Di tengah hiruk-pikuk kehidupan yang sudah modern, masyarakat mulai meninggalkan nilai-nilai luhur nenek moyang yang disebut dengan kebudayaan. Nilai-nilai kearifan lokal kian terkikis seiring dengan perkembangan zaman dan minimnya sosialisasi kebudayaan kepada generasi saat ini yang cenderung mengalami gagap budaya. Pengenalan dan pelestarian budaya merupakan hal penting yang harus terus diupayakan dengan berbagai cara.

Adalah J.A. Sonjaya melalui novelnya Manusia Langit ini ingin menghadirkan salah satu wajah budaya Indonesia, yaitu kehidupan masyarakat di Pulau Nias. Sebagai seorang akademikus, J.A. Sonjaya mengajak pembaca menyelami kultur Nias yang tentu saja banyak pembaca yang belum mengetahuinya. Ya, novel ini memang banyak mengupas tentang budaya Nias. Bahkan, pada sampul depan ditegaskan pula dengan kalimat: Sebuah Novel Etnografis, yang membuat calon pembaca semakin penasaran.

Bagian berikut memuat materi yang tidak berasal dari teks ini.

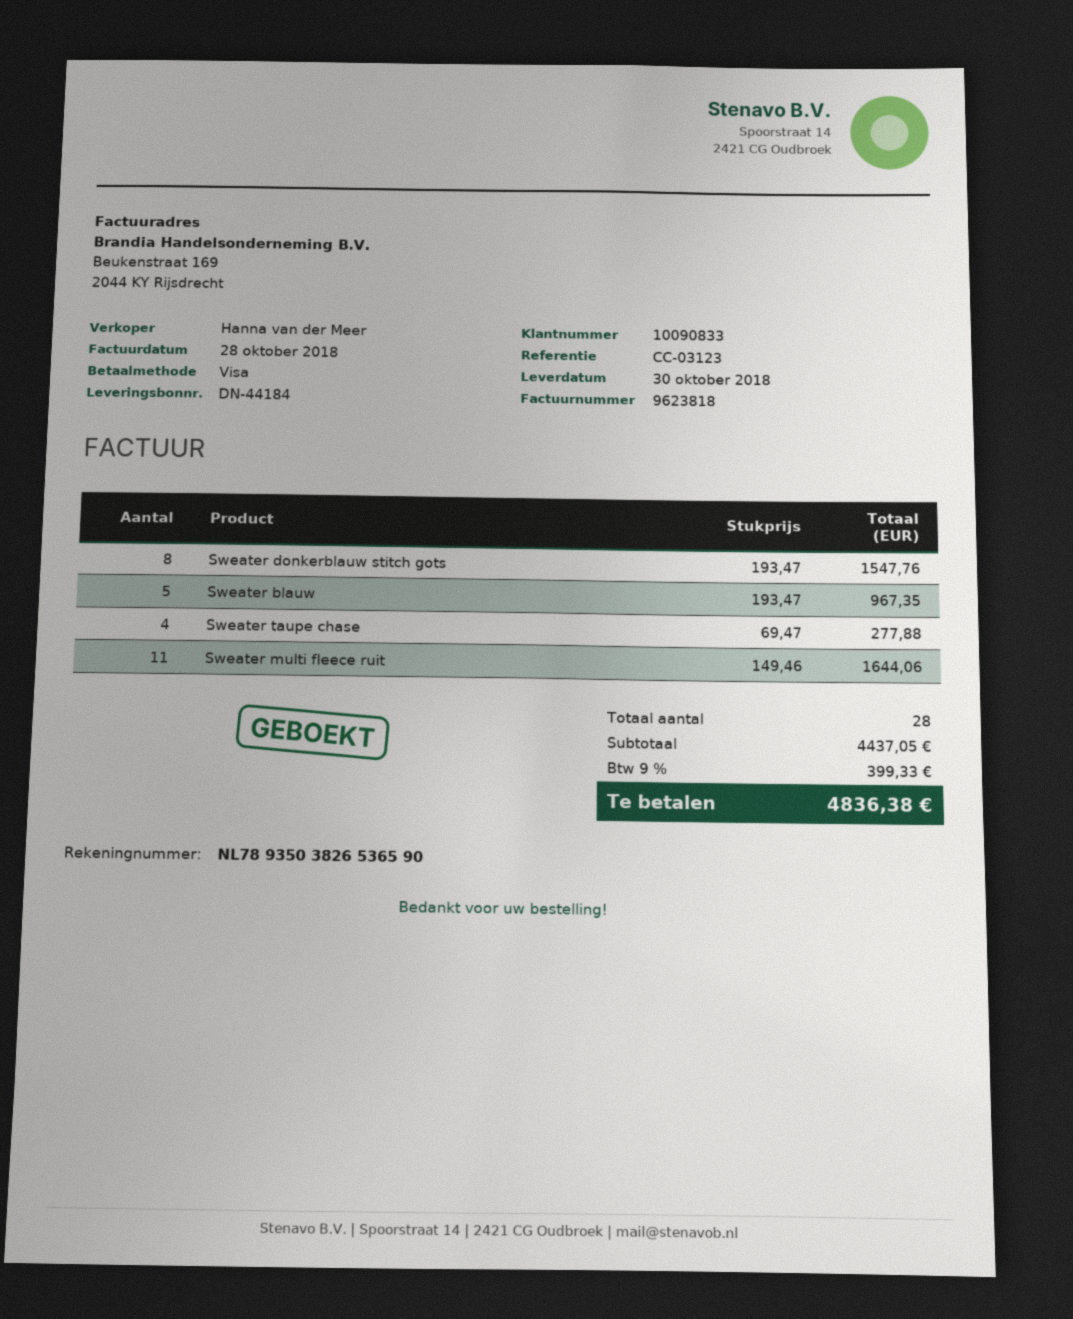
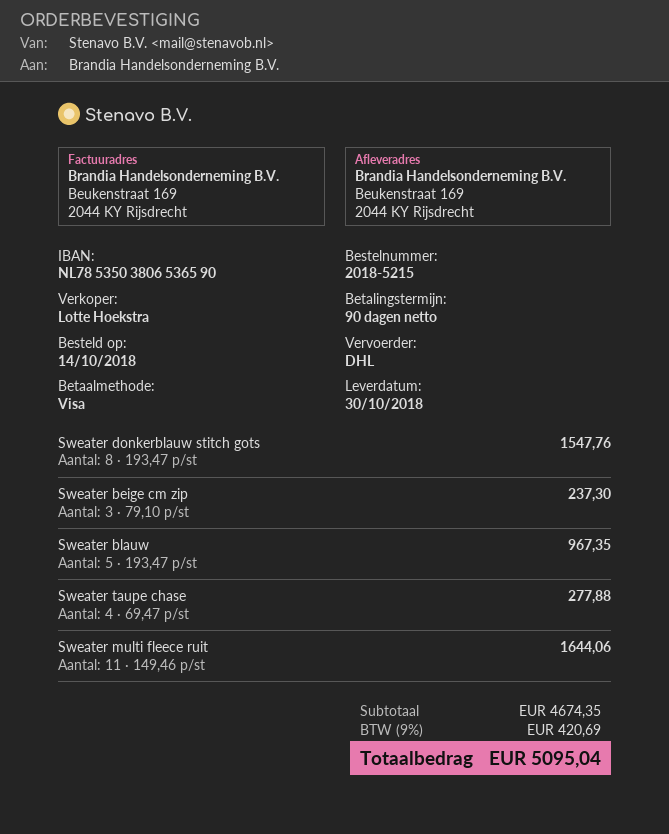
sales rep: Hanna van der Meer -> Lotte Hoekstra
bank account: NL7893503826536590 -> NL7853503806536590
Sweater beige cm zip: none -> 3 x 79.10 = 237.30
subtotal: 4437.05 -> 4674.35
tax: 9% = 399.33 -> 9% = 420.69
total: 4836.38 -> 5095.04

Cerita berkisah tentang tokoh Mahendra, seorang arkeolog muda, berusaha melepaskan diri dari kungkungan peradaban kampus. Ia kabur ke Banuaha, sebuah kampung di pedalaman Pulau Nias, yang diyakini penduduk aslinya sebagai tempat turunnya manusia dari langit. Di sana ia banyak belajar soal persamaan dan perbedaan antara dua dunia: dunia kampus di Yogyakarta dan dunia orang Nias di Banuaha. Persamaan dan perbadaan yang menyangkut prinsip hidup – mati, harga diri, pesta, juga soal perempuan.

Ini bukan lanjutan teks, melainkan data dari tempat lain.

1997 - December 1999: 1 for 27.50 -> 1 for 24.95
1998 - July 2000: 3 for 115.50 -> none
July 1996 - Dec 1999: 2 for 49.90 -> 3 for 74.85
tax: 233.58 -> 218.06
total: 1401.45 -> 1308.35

Secara eksplisit, novel Manusia Langit menerangkan fakta sejarah (historis) dan budaya (etnolografi) yang diramu dalam bentuk fiksi menjadi sebuah buku yang sangat eksentrik. Tidak semua penulis bisa menyajikan fakta etnografi menjadi sebuah fiksi yang cukup memikat. Novel Manusia Langit menyajikan keindahan dan kehidupan adat Nias yang sesungguhnya. Kisah cinta antara Mahendra dan Yasmin menjadi bumbu pelengkap dari sebuah novel Manusia Langit sehingga jalan ceritanya tidak melulu pada sebuah fakta sejarah dan budaya yang akan membuat pembaca semakin bosan.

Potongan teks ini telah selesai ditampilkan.